Tenaciously Fighting to Maximize the Recoveries of Our Clients’ Investment Losses
For more than 25 years, Glancy Prongay & Murray LLP has been at the forefront of private enforcement of the securities laws. Our securities lawyers have successfully litigated complex securities fraud cases in federal and state courts throughout the country against some of the largest companies in the world. In so doing, our attorneys have recovered billions of dollars for our institutional and individual clients. Although we typically represent shareholders in class action litigation, we also represent clients in private direct actions, as well as in derivative litigation.
Our faith in our ability to obtain outstanding results for our clients is highlighted by the fact that almost all of our cases are handled on a contingency fee basis. This means that Glancy Prongay & Murray assumes the risks of litigation, and we don’t get paid unless we are successful. As such, we are partners with our clients and only pursue cases in which we believe our client has a valid claim.
Please see Notable Recoveries to learn more about some of the firm’s many recoveries on behalf of investors and Judicial Accolades to see what Judges have had to say about the firm and its attorneys.
Only Skilled Securities Attorneys Can Recover the Most Damages in Fraud and Malfeasance Claims
A century ago, the prevailing rule governing securities was caveat emptor, or “buyer beware.” To stabilize the stock market following the 1929 crash, Congress enacted the Securities Act of 1933, referred to as the “truth in securities act,” and the Securities Exchange Act of 1934. These laws are based on a full disclosure philosophy and are designed to provide investors with complete and accurate information so that they can make fully informed investment decisions. To enforce this full disclosure policy, Congress also provided for a private right of action that allows investors who have suffered harm as the result of the dissemination of false and misleading information to file civil lawsuits to recover their damages. In this way, investors help to enforce the securities laws. Indeed, the U.S. Supreme Court “has long recognized that meritorious private actions to enforce federal antifraud securities laws are an essential supplement to criminal prosecutions and civil enforcement actions brought, respectively, by the Department of Justice and the Securities and Exchange Commission.” Tellabs, Inc. v. Makor Issues & Rights, Ltd., 551 U.S. 308, 313 (2007).
Whereas the 1933 and 1934 Acts offered investors greater protections, the passage of the Private Securities Litigation Reform Act of 1995 (“PLRSA”) and other laws have made filing and prevailing on securities fraud lawsuit far more difficult. As former Supreme Court Justice Sandra Day O’Connor has recognized, “[t]o be successful, a securities class action plaintiff must thread the eye of a needle made smaller and smaller over the years by judicial decree and congressional action.” See Alaska Elec. Pension Fund v. Flowserve Corp., 572 F.3d 221, 235 (5th Cir. 2009). Thus, if investors who have suffered losses as the result of fraud and other malfeasance are going to initiate a lawsuit and maximize their recovery, it is imperative that they retain highly-skilled advocates who fully understand the securities laws and the most efficient and effective pathway to victory. As numerous judges have recognized, Glancy Prongay & Murray is that firm.

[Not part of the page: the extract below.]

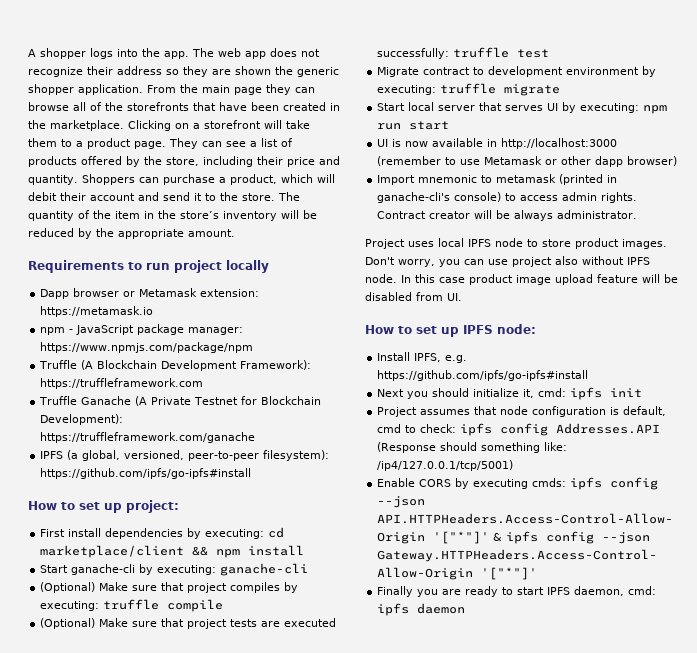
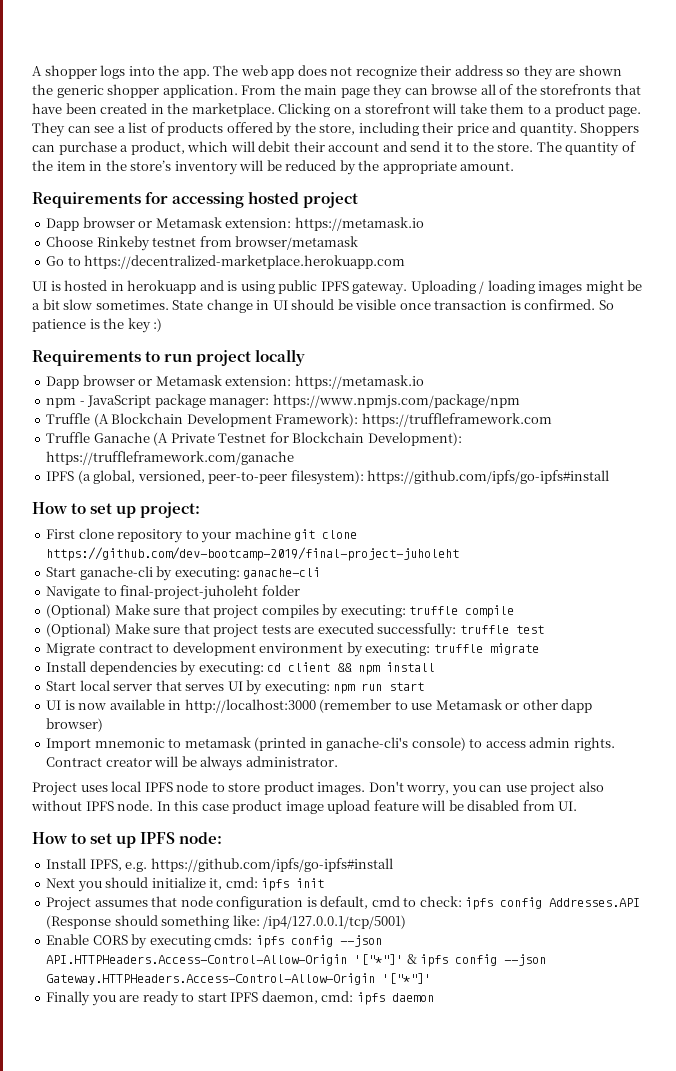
(235, 233) none -> [32,191,359,208] [46,217,424,231] [46,236,359,251] [46,255,406,269] [32,280,643,295] [32,299,614,313] [32,318,163,333] // Requirements for accessing hosted project // Dapp browser or Metamask extension: https://metamask.io // Choose Rinkeby testnet from browser/metamask // Go to https://decentralized-marketplace.herokuapp.com // UI is hosted in herokuapp and is using public IPFS gateway. Uploading / loading images might be a bit slow sometimes. State change in UI should be visible once transaction is confirmed. So patience is the key :)
[68,527,285,539] [40,545,305,558] install dependencies by executing: cd marketplace/client && npm install -> [78,528,358,543] [46,547,460,561] clone repository to your machine git clone https://github.com/dev-bootcamp-2019/final-project-juholeht
(309, 569) none -> [46,585,300,600] // Navigate to final-project-juholeht folder
(561, 90) none -> [46,661,436,676] // Install dependencies by executing: cd client && npm install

GPM’s securities attorneys have extensive experience investigating and initiating new securities fraud cases, as well as surmounting the barriers raised by the PSLRA and the top-notch defense counsel employed by wealthy corporate and individual defendants. Indeed, our attorneys have repeatedly secured significant recoveries for individual and institutional investors from some of the biggest corporations in the world, including Goldman Sachs, Wells Fargo, Fannie Mae, Yahoo!, Citigroup and Bank of America. Once we take a case, we relentlessly fight to secure the best possible results for our clients. We are not afraid of any company or defense counsel, and we are willing to risk our own capital on behalf of our clients. This risk-sharing business model enables our clients to secure top-flight legal representation and to pursue high-stakes litigation that might otherwise be cost prohibitive. It is this attorney-client partnership that is the hallmark of Glancy Prongay & Murray, and a cornerstone of its success.
GPM recognizes the enormous task of monitoring a large portfolio. Yet, early detection can often mitigate the level of damages caused by fraud or negligence. For this reason, our firm offers portfolio monitoring services that help you to protect your investment and take immediate action should a problem occur.